1. A ball bearing assisted scissors comprising: a first and second blade assemblies pivotally connected by a pivot, the pivot comprising a pivot post for maintaining pivotal communication between the first and second blade, a ball bearing mechanism for assisting pivotal rotation with respect to the assemblies, and a mechanism housing, wherein the housing comprises a substantially circular protrusion extending from the first blade and a substantially circular crevasse situated on the second blade, wherein the housing substantially circumferentially encompasses the ball bearing mechanism; and a first handle integral with the first blade and a second handle integral with the second blade.

2. The scissors of claim 1, wherein the ball bearings comprise a coating, the coating including chromium nitride and titanium nitride.

3. The scissors of claim 1, further comprising a coating, the coating including chromium nitride and titanium nitride.

4. The scissors of claim 1, further comprising a substantially circular mechanism support circumferentially extending from the second blade assembly proximal to the pivot post, the support in communication with the ball bearing mechanism and configured to support the mechanism.

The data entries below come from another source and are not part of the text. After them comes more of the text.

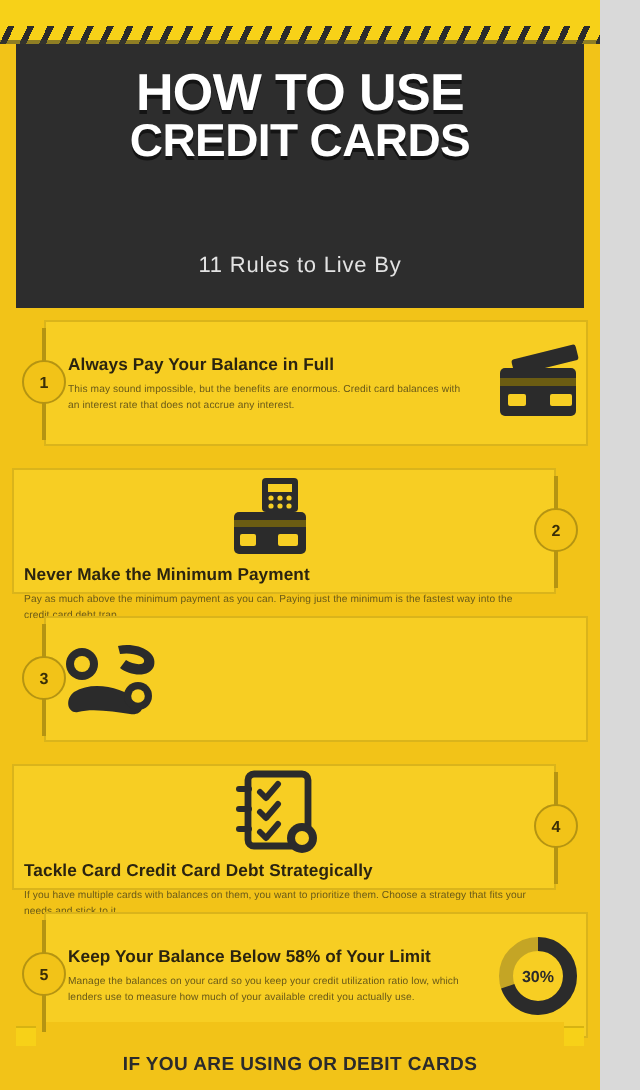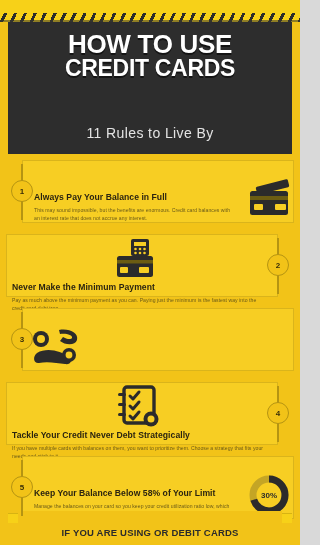--- a/index.html
+++ b/index.html
@@ -71,21 +71,21 @@
     line-height: 1.02;
     letter-spacing: -0.3px;
     text-align: center;
     text-transform: uppercase;
     text-shadow: 0 2px 0 rgba(0,0,0,.55);
     margin: 0;
   }
   .header-title .l2 { font-size: 23px; display:block; }
   .header-sub {
     color: #e3e3e3;
-    font-size: 14px;
+    font-size: 11px;
     font-weight: 400;
     margin-top: 9px;
     letter-spacing: .4px;
     text-align: center;
   }
 
   
   .rows {
     position: absolute;
     left: 0;
@@ -108,21 +108,21 @@
   .row.left .row-panel  { left: 22px;  right: 6px;  width: auto; }
   .row.right .row-panel { left: 6px;   right: 22px; width: auto; }
 
   .row-inner {
     position: absolute;
     inset: 0;
     display: flex;
     align-items: center;
     box-sizing: border-box;
   }
-  .row.left .row-inner  { padding: 4px 4px 4px 28px; align-items: flex-end; }
+  .row.left .row-inner  { padding: 4px 4px 4px 28px; }
   .row.right .row-inner { padding: 4px 28px 4px 6px; flex-direction: column; }
 
   .row-text { flex: 1 1 auto; min-width: 0; padding: 0 6px; }
   .row-title {
     font-size: 8.6px;
     font-weight: 800;
     color: #2b2410;
     line-height: 1.25;
     margin: 0 0 3px 0;
     letter-spacing: .05px;
@@ -301,21 +301,21 @@
       <rect x="2" y="18" width="8" height="3" rx="1.5" fill="#2b2b2b"></rect>
       <rect x="2" y="28" width="8" height="3" rx="1.5" fill="#2b2b2b"></rect>
       <path d="M14 11 l3 3 l6 -7" fill="none" stroke="#2b2b2b" stroke-width="3" stroke-linecap="round" stroke-linejoin="round"></path>
       <path d="M14 21 l3 3 l6 -7" fill="none" stroke="#2b2b2b" stroke-width="3" stroke-linecap="round" stroke-linejoin="round"></path>
       <path d="M14 31 l3 3 l6 -7" fill="none" stroke="#2b2b2b" stroke-width="3" stroke-linecap="round" stroke-linejoin="round"></path>
       <circle cx="35" cy="34" r="7.5" fill="#2b2b2b"></circle>
       <circle cx="35" cy="34" r="3.5" fill="#F7CE23"></circle>
     </svg>
           </div>
           <div class="row-text">
-        <div class="row-title">Tackle Your Credit Never Debt Strategically</div>
+        <div class="row-title">Tackle Card Credit Card Debt Strategically</div>
         <div class="row-body">If you have multiple cards with balances on them, you want to prioritize them. Choose a strategy that fits your needs and stick to it.</div>
       </div>
     </div>
     <div class="badge">4</div>
   </div>
       <div class="row left">
     <div class="badge-stem"></div>
     <div class="row-panel"></div>
     <div class="row-inner">
       <div class="row-text">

5. The scissors of claim 1, wherein the pivot post is readily removable and configured for blade assembly tension adjustment.

6. A hand held instrument comprising a pair of limb assemblies pivotally connected at a joint, the joint comprising a pivot post for maintaining pivotal communication between the first and second limb assemblies, a ball bearing mechanism for assisting pivotal rotation with respect to the blades and a mechanism housing, the mechanism substantially circumferentially enclosed by the housing, the ball mechanism comparing a plurality of ball bearings in direct communication with the first limb assembly.

7. A cutting instrument comprising: a first instrument assembly pivotally connected to a second instrument assembly, at least one of the assemblies comprising a cutting blade and a handle; and a pivot assembly comprising a connector post for joining the instrument assemblies, a ball bearing mechanism for mechanically assisting pivotal movement of the assemblies, and a ball bearing mechanism housing circumferentially surrounding the ball bearing mechanism, the housing configured to inhibit debris from interfering with the ball bearing mechanism.